WHAT TO PRODUCE: Say how many lines in the records contain the string "并且需要有一个公共仓库来存放插件源代码", giving the number by itself.

'''

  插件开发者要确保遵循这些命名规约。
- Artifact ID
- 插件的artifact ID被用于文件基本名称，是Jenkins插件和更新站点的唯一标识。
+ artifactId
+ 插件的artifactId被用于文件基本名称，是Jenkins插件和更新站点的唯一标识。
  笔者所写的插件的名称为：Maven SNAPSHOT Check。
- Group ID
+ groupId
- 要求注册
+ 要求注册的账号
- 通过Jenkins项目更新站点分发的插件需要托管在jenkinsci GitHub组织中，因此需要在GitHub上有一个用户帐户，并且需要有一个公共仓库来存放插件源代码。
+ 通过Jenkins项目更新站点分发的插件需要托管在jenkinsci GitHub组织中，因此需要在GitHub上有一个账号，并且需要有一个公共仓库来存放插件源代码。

'''

RESULT OF THIS TASK: 2